My experience says primer is more important than the topcoat.


----------



## Michael Palmer (Dec 29, 2006)

I agree


----------



## jim lyon (Feb 19, 2006)

Follow up your spraying with a quick "back rolling" of the corners. It really does a good job of pushing paint into the end grain. We usually use a Zinsser primer and top it off with a top coat (or maybe two) of a really good quality (and unfortunately expensive) semi gloss. I love the Behr but at around $180 per 5 gallons it's not cheap.


----------



## Mr.Beeman (May 19, 2012)

Primer (good quality) is very important especially on exterior applications. With beehives and the moisture associated with bees even more important.
Primer is designed to seal, top coats are designed to cover.


----------



## WWW (Feb 6, 2011)

Primer is very important, I use a Behr primer designed for oil paints then top coat with a light grey oil floor paint designed for exterior use. These paints are not cheep but I have not had any flaking or peeling, they hold up well.


----------



## clyderoad (Jun 10, 2012)

Ben- a good primer is a must if you are painting them.


----------



## BEE STALKER (Feb 12, 2012)

I build my boxes and agree with Jim Lyon. Nothing beats the Zinsser products. Although costly, the shellac based Zinsser primer is bulletproof. It penetrates better then the water based products and will keep knots from bleeding through (If that matters to you). Be sure to open up the grain first with a light sanding. Since I'm a hobbyist, I have the time to lightly sand with 200 grit paper after the primer has raised the grain and prime again. I used to spray with the airless but use my low velocity sprayer now. I "Back roll" after spraying also. I finish with two full coats of "Oops" exterior semi-gloss paint from the Home Despot. Just pay close attention to the end grain on the box joints and the boxes will last for years.

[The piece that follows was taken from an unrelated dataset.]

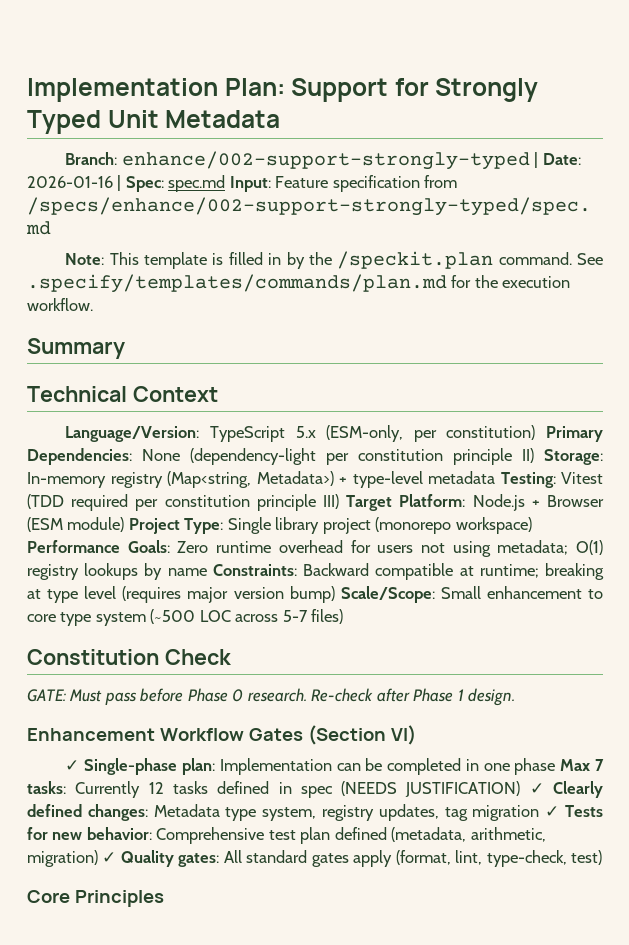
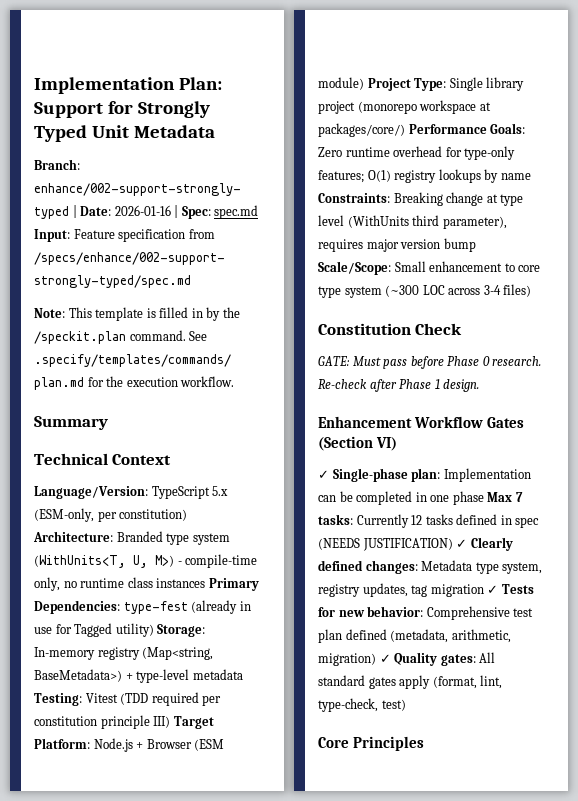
- Language/Version: TypeScript 5.x (ESM-only, per constitution) Primary Dependencies: None (dependency-light per constitution principle II) Storage: In-memory registry (Map<string, Metadata>) + type-level metadata Testing: Vitest (TDD required per constitution principle III) Target Platform: Node.js + Browser (ESM module) Project Type: Single library project (monorepo workspace) Performance Goals: Zero runtime overhead for users not using metadata; O(1) registry lookups by name Constraints: Backward compatible at runtime; breaking at type level (requires major version bump) Scale/Scope: Small enhancement to core type system (~500 LOC across 5-7 files)
+ Language/Version: TypeScript 5.x (ESM-only, per constitution) Architecture: Branded type system (WithUnits<T, U, M>) - compile-time only, no runtime class instances Primary Dependencies: type-fest (already in use for Tagged utility) Storage: In-memory registry (Map<string, BaseMetadata>) + type-level metadata Testing: Vitest (TDD required per constitution principle III) Target Platform: Node.js + Browser (ESM module) Project Type: Single library project (monorepo workspace at packages/core/) Performance Goals: Zero runtime overhead for type-only features; O(1) registry lookups by name Constraints: Breaking change at type level (WithUnits third parameter), requires major version bump Scale/Scope: Small enhancement to core type system (~300 LOC across 3-4 files)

I'm a building contractor and this method is specified in my subcontracts for my painting subs.


----------



## My-smokepole (Apr 14, 2008)

As a painting contractor. Yes use a good primer. Zinnsser makes good stuff I use a lot of ICI/ gliddens/ Ppg they keep get boughten out. Gripper. Definitely work over the end grain with a roller. Wooster makes a great little 4" roller. Use a zip lock Baggie to store the roller cover when not in use. I have keep them like that four a couple of months. 
David


----------



## Ben Little (Apr 9, 2012)

So Primer it is  Thanks everyone. I have used BIN a lot for knots around the house for maximum penetration before painting with a top coat , I just googled the Zinsser product and saw that it was the same thing LOL 
That is good to know , because I can actually get that stuff locally.
Do you use the B-I-N #2 Soya Based or the original primer ? There is a bit of a difference in price.


----------



## propet12 (Jun 17, 2009)

I use Kilz water-based primer for interior/exterior use. Works well, inexpensive - never had the primer fail. You must use primer on bare wood or you're wasting your time.


----------



## My-smokepole (Apr 14, 2008)

Bin is for spot priming only. Not meant for full priming. Go with there 123 primer. The only thing I don't like about it in spraying I get a lot of runs with this product. I haven't seen the new one yet. But love the old Bin for it ability to clean up with ammonia water. 
David


----------



## Ben Little (Apr 9, 2012)

I just got off the phone with my paint supplier and they stopped carrying the BIN and now they have a product called " Seal Lock" anyone use it ??? 
http://www.insl-x.com/product-detail/inslx-products/seal-lock-plus

But as some of you mentioned it is a "spot" primer right .
So I guess I will look at some of the other suggestions.


----------



## FeeFly7354 (Jan 23, 2014)

I have used white exterior paint from ACE Hardware that had the primer in it. the cost was $16.99/gal and seems to have held up so far. I gave it about 3-5 coats. I also paint all sides but the inside. The gallon will last me a while.


----------



## clyderoad (Jun 10, 2012)

BIN and Seal Lock are exterior spot primers only. 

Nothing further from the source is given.